Anyone who thinks that a 19 year old doesn't have profound things to say about such universal subjects clearly doesn't remember being that age. In fact, it's arguably the time when you experience such emotions most strongly. "You can feel deeply at any age," Paolo reasons. "You can experience love and pain and hurt and loss and anger - and joy,too." Singing about them came naturally. "I didn't really know what else to write about," he admits.
Despite the Italian name, the Nutini family have lived in Paisley for at least four generations. Paolo's greatgrandfather opened the fish and chip shop in Paisley, which his parents now run, in 1914. He grew up hanging out and later working in the chip shop. But away from the deep-frier there was always plenty of music. His grandfather- commemorated in the elegiac ‘Autumn’ on his debut album - played him Scottish folk songs by the Corries and sang him operatic arias by Verdi and Puccini. Exposure to '50s rock'n'roll came via his father's love of the Drifters and hidden among an aunt's Wet Wet Wet records he found a Ray Charles album which began his love of classic soul. A local priest used to come and play boogie-woogie on the family piano and he remembers hearing Elton John's ‘Your Song’ when he was nine or ten and thinking
it would be great one day to be able to write a song for somebody like that.

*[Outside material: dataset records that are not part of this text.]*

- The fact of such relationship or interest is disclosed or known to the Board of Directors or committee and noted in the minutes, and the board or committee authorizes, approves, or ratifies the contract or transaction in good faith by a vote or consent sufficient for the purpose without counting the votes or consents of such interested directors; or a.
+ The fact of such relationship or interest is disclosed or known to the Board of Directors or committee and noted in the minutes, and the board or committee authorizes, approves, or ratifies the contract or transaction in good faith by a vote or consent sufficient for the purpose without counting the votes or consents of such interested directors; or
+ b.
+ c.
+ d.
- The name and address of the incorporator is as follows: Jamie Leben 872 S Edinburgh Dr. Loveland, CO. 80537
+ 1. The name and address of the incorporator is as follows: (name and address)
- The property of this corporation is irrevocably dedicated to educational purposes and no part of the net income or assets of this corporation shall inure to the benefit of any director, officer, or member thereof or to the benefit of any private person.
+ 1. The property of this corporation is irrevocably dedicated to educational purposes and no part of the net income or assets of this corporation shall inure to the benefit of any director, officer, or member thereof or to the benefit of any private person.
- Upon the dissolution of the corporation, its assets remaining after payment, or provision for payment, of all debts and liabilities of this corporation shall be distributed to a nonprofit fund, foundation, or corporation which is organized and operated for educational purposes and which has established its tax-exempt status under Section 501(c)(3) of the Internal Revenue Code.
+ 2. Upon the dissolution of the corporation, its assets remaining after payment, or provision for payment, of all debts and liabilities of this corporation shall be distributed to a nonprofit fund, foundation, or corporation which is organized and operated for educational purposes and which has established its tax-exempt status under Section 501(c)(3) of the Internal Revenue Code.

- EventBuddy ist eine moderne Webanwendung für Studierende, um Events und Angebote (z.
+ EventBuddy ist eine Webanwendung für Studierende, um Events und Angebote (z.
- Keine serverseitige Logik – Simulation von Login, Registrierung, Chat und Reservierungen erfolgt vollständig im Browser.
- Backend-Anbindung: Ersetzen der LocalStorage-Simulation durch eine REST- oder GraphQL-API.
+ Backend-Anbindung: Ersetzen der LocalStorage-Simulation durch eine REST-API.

More recent influences include the work of such classic troubadours as John Martyn and Van Morrison and you might hear in his gritty voice a debt to many singers. Although his influences are diverse and mostly classic, he's also entirely of his time. He learnt to perform not - as a previous generation did – infront of the bedroom mirror miming with a tennis racket for a guitar, but singing along to a karaoke machine.
"It's true," he laughs. "My aunt had a karaoke machine at her house and I remember one day singing ‘Don't Let The Sun Go Down On Me’ at a family session. Everybody said 'what was that? Up until then nobody had any idea that I could sing.''
He persuaded his parents to buy a karaoke machine and developed his vocal skills singing along to everything from Nat King Cole to Sam Cooke. An older cousin was so impressed by his voice (she was actually baby-sitting him at the time, he reluctantly admits) that she persuaded him to enter a local talent contest. Although he didn't win, all the girls loved it. "After that I used to enter regularly, just to get the girls. That's the only reason I did it because at the time I was really more interested in playing football.
Singing was just for a laugh."
It got a little more serious after he made his recorded debut at the age of 15 on a CD produced by his school. When the school staged a live performance at Paisley Town Hall, he was spotted by Brendan Moon, who promptly offered him management and put him in the Glasgow studio used by Texas to work with Jim Duguid (now Paolo's full-time drummer).